> _EXERCISE_
In the listing beneath this line, copy exactly the lines starting with the one containing "sent per hour." and going on through the one containing "to apply updates.".

> _THE DATA_
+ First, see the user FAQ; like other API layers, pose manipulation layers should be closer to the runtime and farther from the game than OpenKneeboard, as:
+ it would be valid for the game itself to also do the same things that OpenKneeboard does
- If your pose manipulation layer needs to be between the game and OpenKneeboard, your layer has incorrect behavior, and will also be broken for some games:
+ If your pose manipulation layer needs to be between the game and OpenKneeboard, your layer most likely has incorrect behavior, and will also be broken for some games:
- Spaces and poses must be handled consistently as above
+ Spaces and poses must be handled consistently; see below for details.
* * *
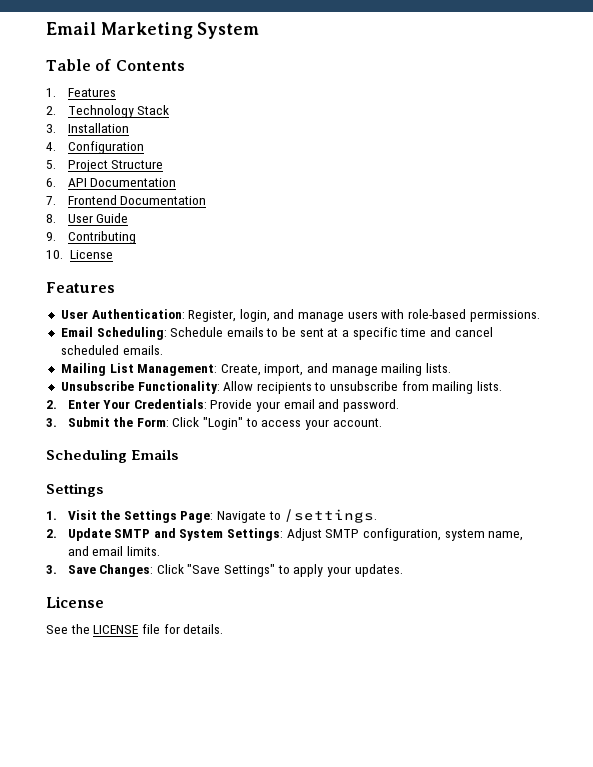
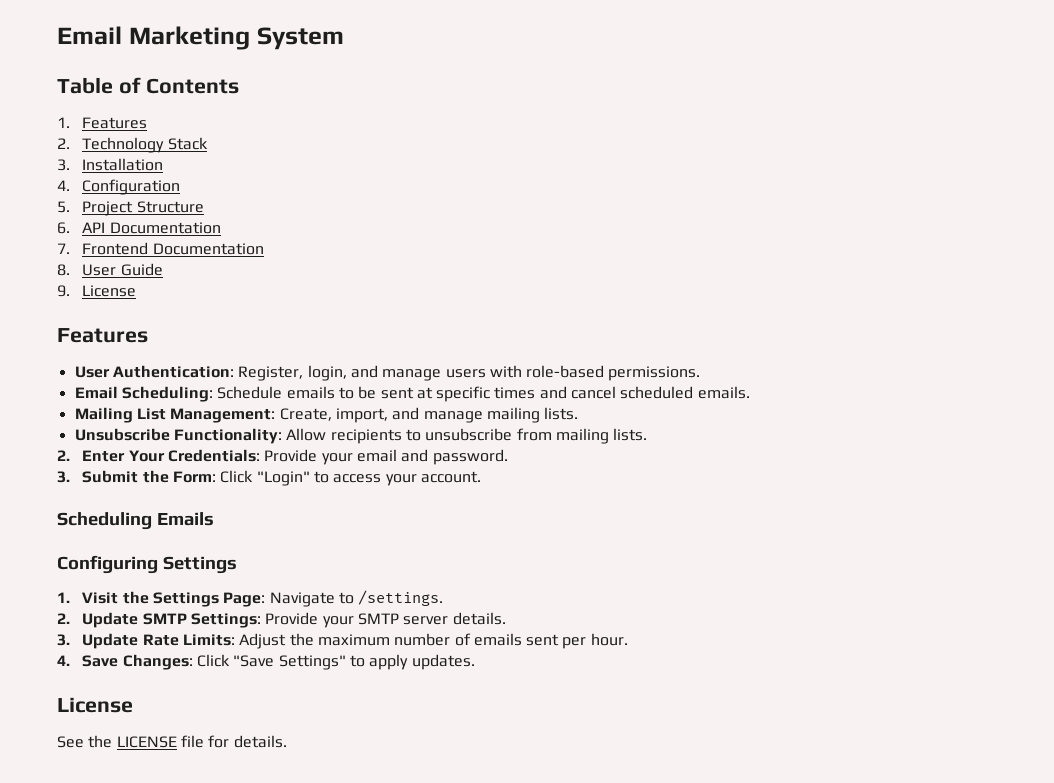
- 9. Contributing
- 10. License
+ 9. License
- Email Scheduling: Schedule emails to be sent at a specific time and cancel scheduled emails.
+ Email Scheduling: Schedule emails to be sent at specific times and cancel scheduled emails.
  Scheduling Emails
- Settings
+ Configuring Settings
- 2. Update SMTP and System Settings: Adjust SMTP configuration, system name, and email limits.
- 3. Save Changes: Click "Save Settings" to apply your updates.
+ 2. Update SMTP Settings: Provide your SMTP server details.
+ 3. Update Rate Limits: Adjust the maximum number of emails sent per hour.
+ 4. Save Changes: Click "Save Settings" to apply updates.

> _ANSWER TO THIS EXERCISE_
+ 3. Update Rate Limits: Adjust the maximum number of emails sent per hour.
+ 4. Save Changes: Click "Save Settings" to apply updates.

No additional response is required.